A collection of web scraping scripts to facilitate content discovery for the BC Vape Finder project
Requires Node.js and Git.
# Clone this repository
$ git clone https://github.com/MiguellDomingues/vape-finder-scraper
# Go into the repository dir
$ cd vape-finder-scraper
# Install dependencies
$ npm install
# Run the app
$ node init
On first run, dirs will be created in the proj root that contain output/input files:
scraper/
├── inventory/
│ └── surreyvapes.JSON
│ └── ...
├── logs/
│ └── surreyvapes.log
│ └── ...
├── raw_pages/
│ └── surreyvapes/
│ └── products.JSON
│ └── ...../
│ └── products.JSON
Control which scripts will run on each execution by commenting or uncommenting the corresponding require(..)(..)
statement in init.js
Promise.all([
//web scrapers for each of the target websites
require("./scripts/ezvape")(ezvapes_config),
require("./scripts/thunderbirdvapes")(tbvapes_config),
require("./scripts/surreyvapes")(surreyvapes_config)
]).then( () => {
//write to database. read JSON files in scraper/inventory. runs after the all above scripts have completed
require("./scripts/inventory")(inventory_config)
})
Each script is passed in a config object containing control flags:
const tbvapes_config = {
// run the web scraping function
// save results to scraper/thunderbirdvapes/products.JSON
execute_scrape: true,
// read products.JSON , clean the scraped products
// save to scraper/inventory/thunderbirdvapes.JSON
execute_inventory: true
}
const surreyvapes_config = {
// run the web scraping function
// save results to scraper/surreyvapes/products.JSON
execute_scrape: true,
// read products.JSON, clean the scraped products
// save to scraper/inventory/surreyvapes.JSON
execute_inventory: true
}
const ezvapes_config = {
// run the web scraping function to generate 3 files in scraper/ezvapes
// products.JSON, brand_links.JSON, category_links.JSON
exec_scrape_products__category_brand_links: true,
// read brand_links.JSON to generate crawlable links
// run the web scraping function to generate brand_ids.JSON
exec_scrape_brand_ids: true,
// read category_links.JSON to generate crawlable links,
// run the web scraping function to generate category_ids.JSON
exec_scrape_category_ids: true,
// read products.JSON, brand_ids.JSON, category_ids.JSON,
// add brand, category to matching products
// clean the scraped products, save to scraper/inventory/ezvapes.JSON
exec_inventory: true,
}
const inventory_config = {
//write collections to database/collections/(timestamp).JSON
write_collections_JSON: true,
//true writes to local mongodb instance, false writes atlas instance,
write_local_db: true,
//true writes/overwrites collections in db
execute_db_write: true
}
- Instead of cleaning, categorizing scraped products manually with code, we could pass raw scrapes as inputs to a data cleaning tool (or a web service such as https://trudo.ai)
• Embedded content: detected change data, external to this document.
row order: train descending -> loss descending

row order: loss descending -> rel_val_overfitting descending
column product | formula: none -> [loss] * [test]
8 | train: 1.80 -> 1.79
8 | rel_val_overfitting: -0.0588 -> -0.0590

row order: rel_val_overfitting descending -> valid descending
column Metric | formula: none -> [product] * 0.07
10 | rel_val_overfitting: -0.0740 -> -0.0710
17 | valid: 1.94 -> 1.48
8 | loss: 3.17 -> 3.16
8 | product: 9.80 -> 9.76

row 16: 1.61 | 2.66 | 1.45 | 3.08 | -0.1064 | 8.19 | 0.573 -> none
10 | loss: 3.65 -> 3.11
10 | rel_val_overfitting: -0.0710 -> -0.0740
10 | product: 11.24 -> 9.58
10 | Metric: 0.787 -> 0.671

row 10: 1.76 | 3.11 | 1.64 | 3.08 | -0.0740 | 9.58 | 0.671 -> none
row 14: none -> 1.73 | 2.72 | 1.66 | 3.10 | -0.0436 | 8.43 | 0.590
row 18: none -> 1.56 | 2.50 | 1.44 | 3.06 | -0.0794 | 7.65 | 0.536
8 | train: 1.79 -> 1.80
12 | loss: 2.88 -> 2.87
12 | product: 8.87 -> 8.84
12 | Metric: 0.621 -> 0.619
- Use TypeScript to enforce strict type checking on function call inputs and return values
- E-Juices could be sub-categorized across flavour types
- Clean up the brand names (GCORE, G-CORE, GCore should all be 'Gcore'); this would deduplicate some brand names across vendors
- Save and self-host scraped images to minimize bandwidth usage for original image providers (1500~ products with 15kB~ img size = 22.5~ mB raw storage)